### Exercise description
The entries are to be returned exactly, with images left out.

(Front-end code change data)
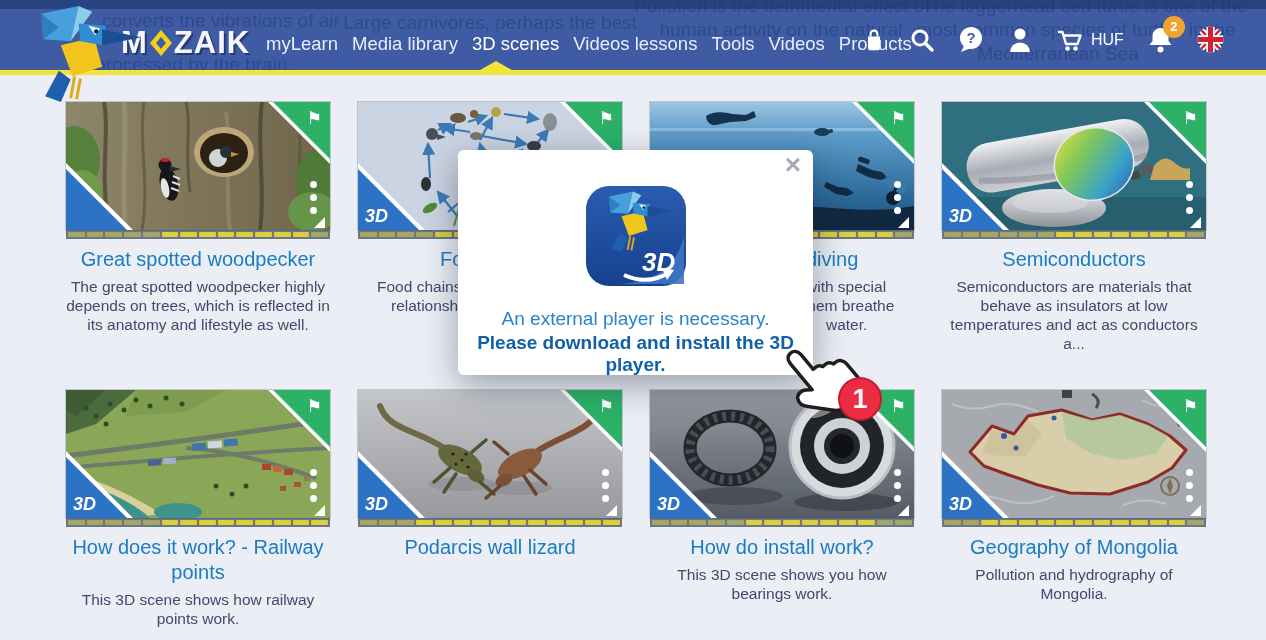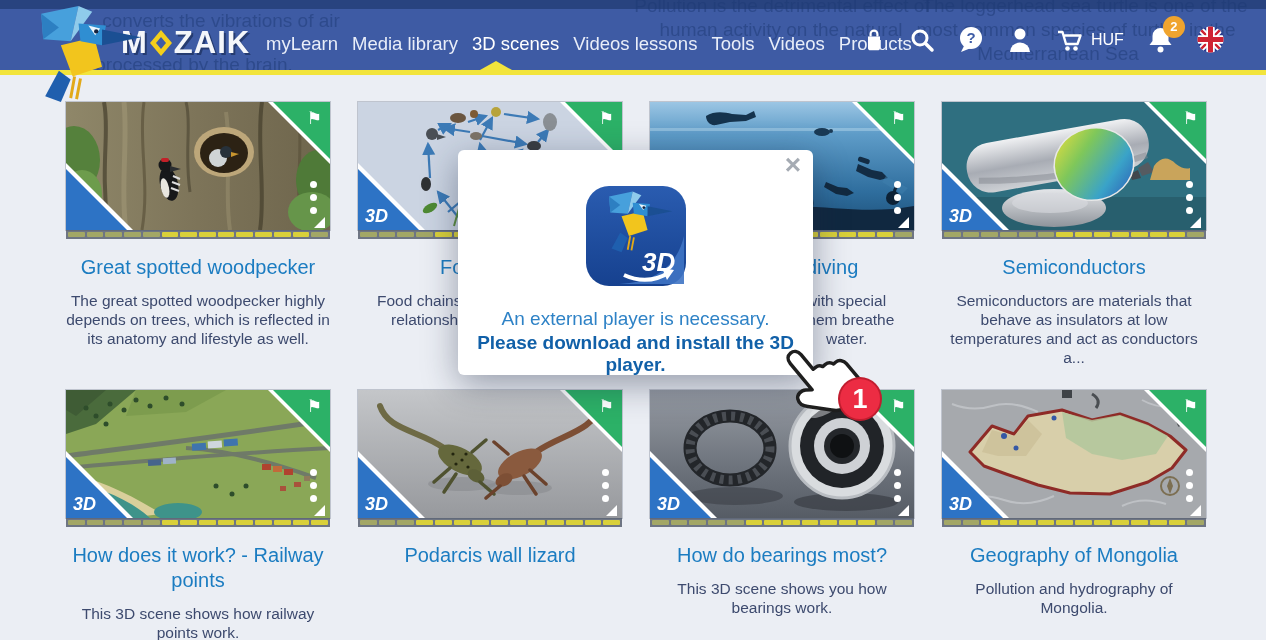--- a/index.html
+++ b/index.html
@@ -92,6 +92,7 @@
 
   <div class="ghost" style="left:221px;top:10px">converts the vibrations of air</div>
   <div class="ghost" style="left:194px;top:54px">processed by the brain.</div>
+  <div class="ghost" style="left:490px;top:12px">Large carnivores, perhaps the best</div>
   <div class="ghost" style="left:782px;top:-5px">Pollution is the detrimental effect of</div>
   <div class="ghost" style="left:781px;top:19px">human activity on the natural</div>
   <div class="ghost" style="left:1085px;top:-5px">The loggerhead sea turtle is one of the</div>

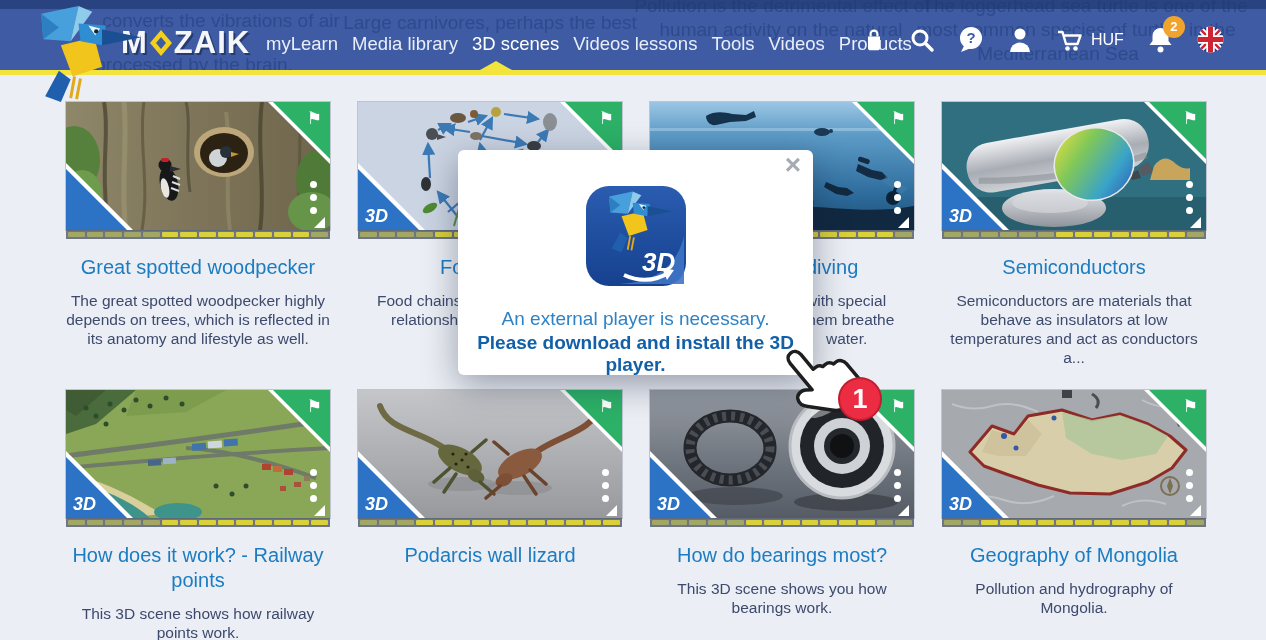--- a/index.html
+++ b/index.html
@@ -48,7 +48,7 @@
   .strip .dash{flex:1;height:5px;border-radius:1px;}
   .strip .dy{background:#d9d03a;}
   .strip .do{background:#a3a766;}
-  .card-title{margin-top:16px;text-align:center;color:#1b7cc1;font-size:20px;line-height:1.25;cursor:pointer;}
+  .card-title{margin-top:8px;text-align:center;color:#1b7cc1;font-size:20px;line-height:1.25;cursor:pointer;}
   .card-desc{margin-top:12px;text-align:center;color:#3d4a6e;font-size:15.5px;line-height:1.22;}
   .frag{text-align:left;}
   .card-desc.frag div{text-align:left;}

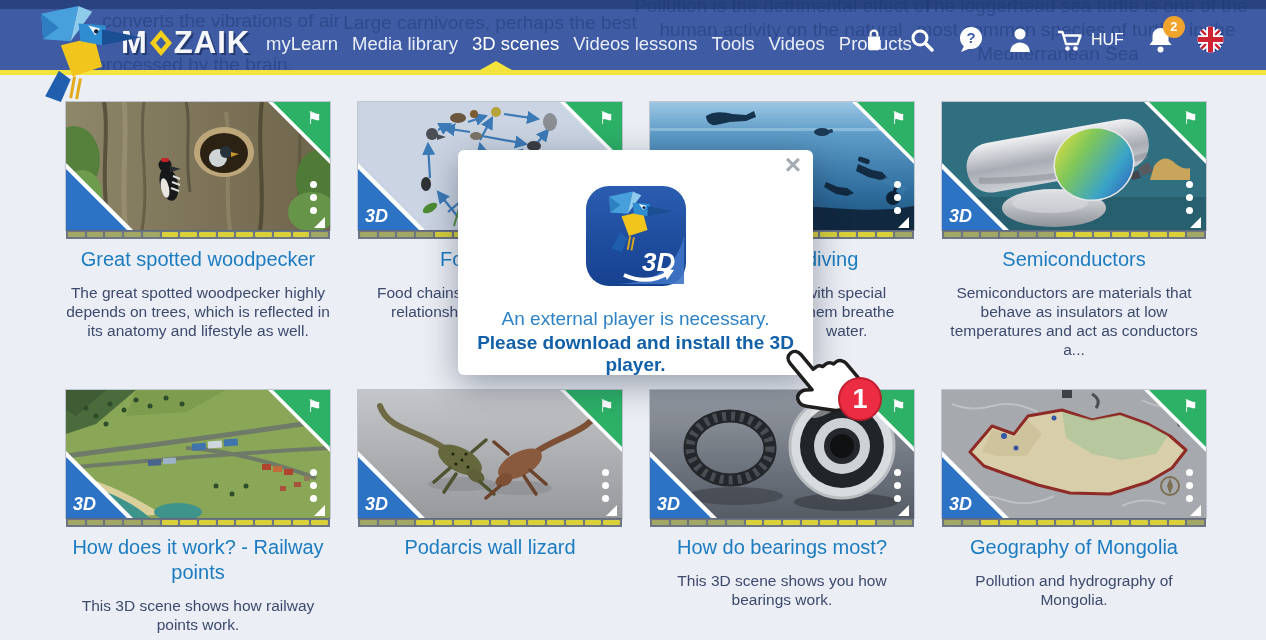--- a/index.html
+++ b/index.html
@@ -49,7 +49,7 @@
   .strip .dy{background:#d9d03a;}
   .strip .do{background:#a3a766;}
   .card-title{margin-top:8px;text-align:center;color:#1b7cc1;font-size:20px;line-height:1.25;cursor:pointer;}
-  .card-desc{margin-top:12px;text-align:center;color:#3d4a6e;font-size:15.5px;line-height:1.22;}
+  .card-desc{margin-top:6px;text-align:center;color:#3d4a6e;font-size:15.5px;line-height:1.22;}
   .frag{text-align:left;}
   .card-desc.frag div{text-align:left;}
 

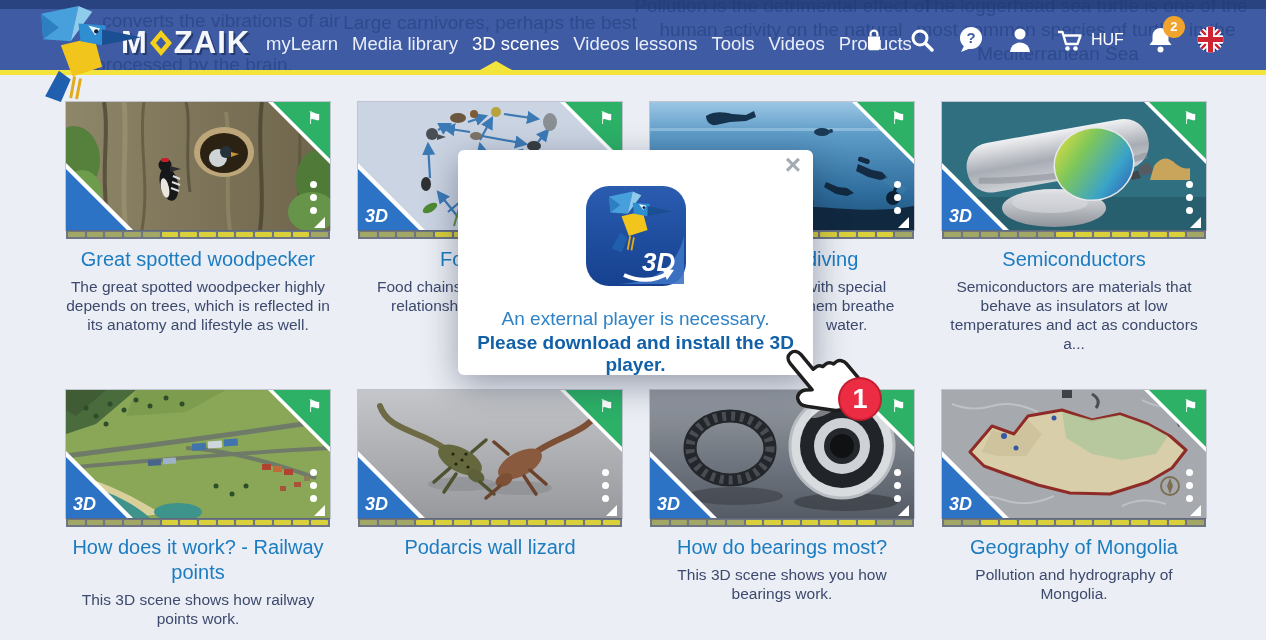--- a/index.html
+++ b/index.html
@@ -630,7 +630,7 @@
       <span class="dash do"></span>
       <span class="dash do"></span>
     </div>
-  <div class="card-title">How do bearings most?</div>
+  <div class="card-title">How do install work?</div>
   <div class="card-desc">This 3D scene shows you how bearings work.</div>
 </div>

### Completed task
--- a/index.html
+++ b/index.html
@@ -92,6 +92,7 @@
 
   <div class="ghost" style="left:221px;top:10px">converts the vibrations of air</div>
   <div class="ghost" style="left:194px;top:54px">processed by the brain.</div>
+  <div class="ghost" style="left:490px;top:12px">Large carnivores, perhaps the best</div>
   <div class="ghost" style="left:782px;top:-5px">Pollution is the detrimental effect of</div>
   <div class="ghost" style="left:781px;top:19px">human activity on the natural</div>
   <div class="ghost" style="left:1085px;top:-5px">The loggerhead sea turtle is one of the</div>

--- a/index.html
+++ b/index.html
@@ -48,7 +48,7 @@
   .strip .dash{flex:1;height:5px;border-radius:1px;}
   .strip .dy{background:#d9d03a;}
   .strip .do{background:#a3a766;}
-  .card-title{margin-top:16px;text-align:center;color:#1b7cc1;font-size:20px;line-height:1.25;cursor:pointer;}
+  .card-title{margin-top:8px;text-align:center;color:#1b7cc1;font-size:20px;line-height:1.25;cursor:pointer;}
   .card-desc{margin-top:12px;text-align:center;color:#3d4a6e;font-size:15.5px;line-height:1.22;}
   .frag{text-align:left;}
   .card-desc.frag div{text-align:left;}

--- a/index.html
+++ b/index.html
@@ -49,7 +49,7 @@
   .strip .dy{background:#d9d03a;}
   .strip .do{background:#a3a766;}
   .card-title{margin-top:8px;text-align:center;color:#1b7cc1;font-size:20px;line-height:1.25;cursor:pointer;}
-  .card-desc{margin-top:12px;text-align:center;color:#3d4a6e;font-size:15.5px;line-height:1.22;}
+  .card-desc{margin-top:6px;text-align:center;color:#3d4a6e;font-size:15.5px;line-height:1.22;}
   .frag{text-align:left;}
   .card-desc.frag div{text-align:left;}
 

--- a/index.html
+++ b/index.html
@@ -630,7 +630,7 @@
       <span class="dash do"></span>
       <span class="dash do"></span>
     </div>
-  <div class="card-title">How do bearings most?</div>
+  <div class="card-title">How do install work?</div>
   <div class="card-desc">This 3D scene shows you how bearings work.</div>
 </div>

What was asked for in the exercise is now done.